Ok, here is a minimal, self-contained, example that shows the problem:

//
//  Cornucopia – (C) Dr. Lauer Information Technology
//
import Foundation

typealias Continuation = CheckedContinuation<String, Error>

public enum StreamError: Error {
    case invalidEncoding
}

public class StreamCommand {

    let continuation: Continuation

    init(continuation: Continuation) {
        self.continuation = continuation
    }

    func resumeContinuation() {
        let response = "fooBar"
        print("<triggering continuation resume> \(self.continuation)")
        self.continuation.resume(returning: response)
        print("</triggering continuation resume>")
    }
}

public actor StreamCommandQueue: NSObject {

    var activeCommand: StreamCommand?

    func send(string: String, timeout: TimeInterval) async throws -> String {

        print("awaiting...")
        let response: String = try await withCheckedThrowingContinuation { continuation in
            print("continuation: \(continuation)")
            self.activeCommand = StreamCommand(continuation: continuation)
            self.outputActiveCommand()
        }
        print("came back after awaiting")
        return response
    }

    func outputActiveCommand() {
        async {
            self.activeCommand?.resumeContinuation()
        }
    }

    func inputActiveCommand() {

    }
}

func doIt() {

    async {
        let streamQueue = StreamCommandQueue()
        do {
            let identification = try await streamQueue.send(string: "ATI\r", timeout: 1)
            print("identification: \(identification)")
        } catch {
            print("can't get identification: \(error)")
        }
    }

}


1 Like

Further inspection shows that this seems to be an issue with the actor – changing the actor to a class makes the program work.
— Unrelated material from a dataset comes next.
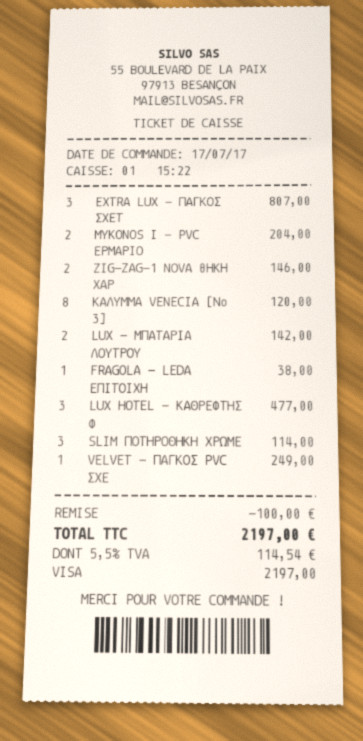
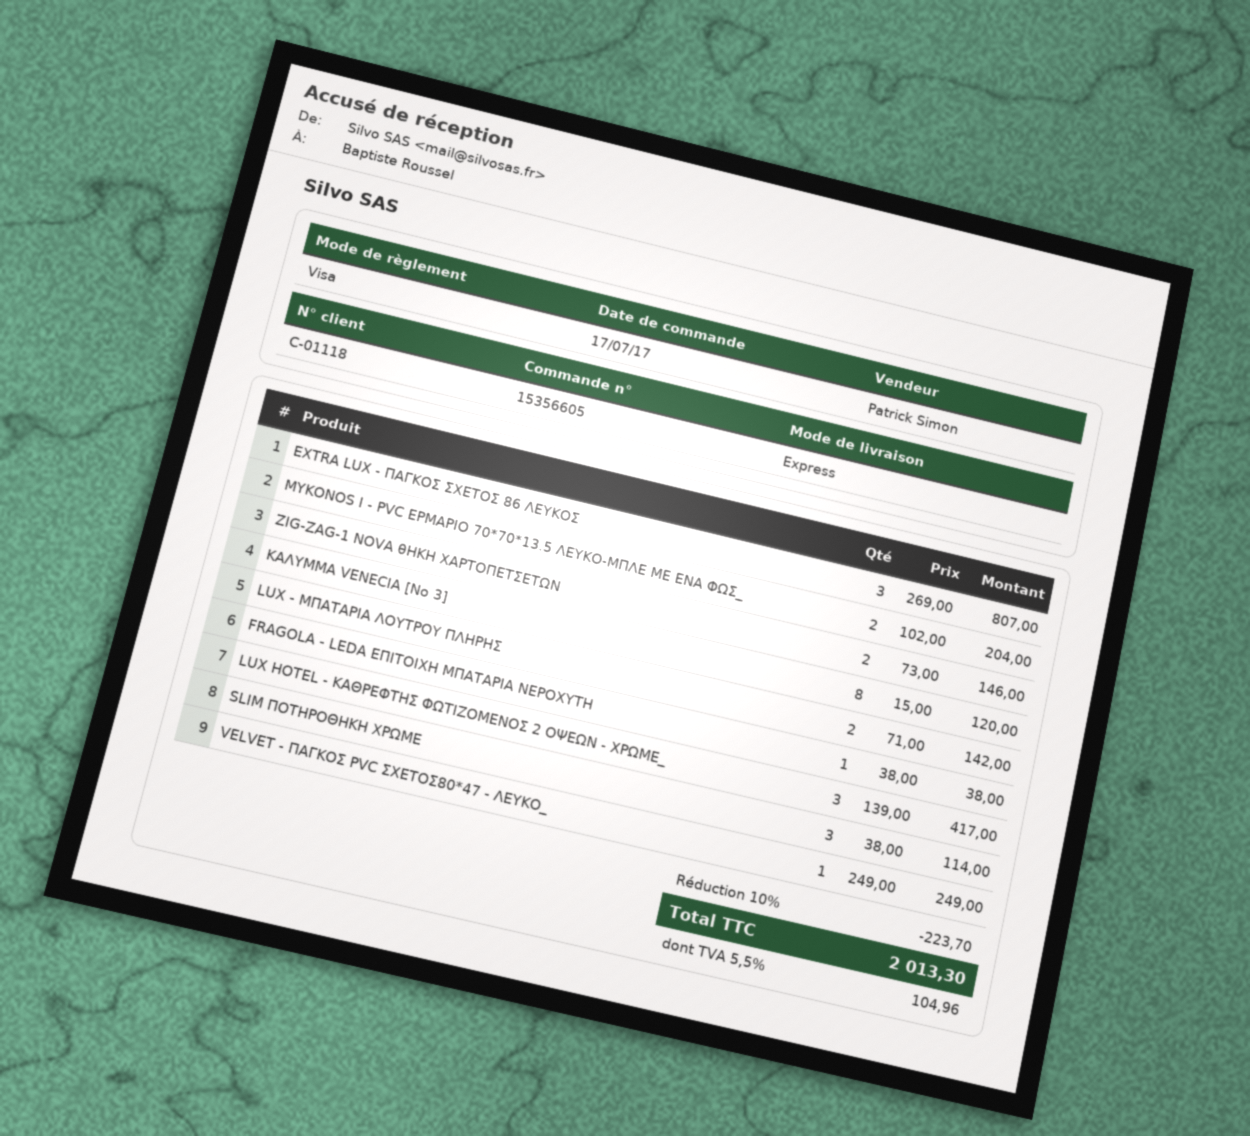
LUX HOTEL - ΚΑΘΡΕΦΤΗΣ Φ: 3 for 477.00 -> 3 for 417.00
discount: 100.00 -> 223.70
tax: 5.5% = 114.54 -> 5.5% = 104.96
total: 2197.00 -> 2013.30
Opened an issue @ [SR-14841] Concurrency: Resuming a stored continuation from an actor does not work · Issue #57188 · apple/swift · GitHub

Hey, maybe that is related:

Swift

Known Issues

  • The async doc://com.apple.documentation/documentation/swift/task APIs in macOS, watchOS, and tvOS differ from the async Task APIs in iOS. As a result, Task API calls on Actor objects in multi-platform projects may cause async functions to hang at a suspension point. (79378627)
1 Like

I don‘t have an iOS15 device to test… perhaps someone here could test drive this theory?

You should be able to test it by running your code in another platform simulator, like tvOS, or on a Monterey instance.

Perhaps you're scheduling the stream on a runloop that is not running? The actor is running on its own serial queue.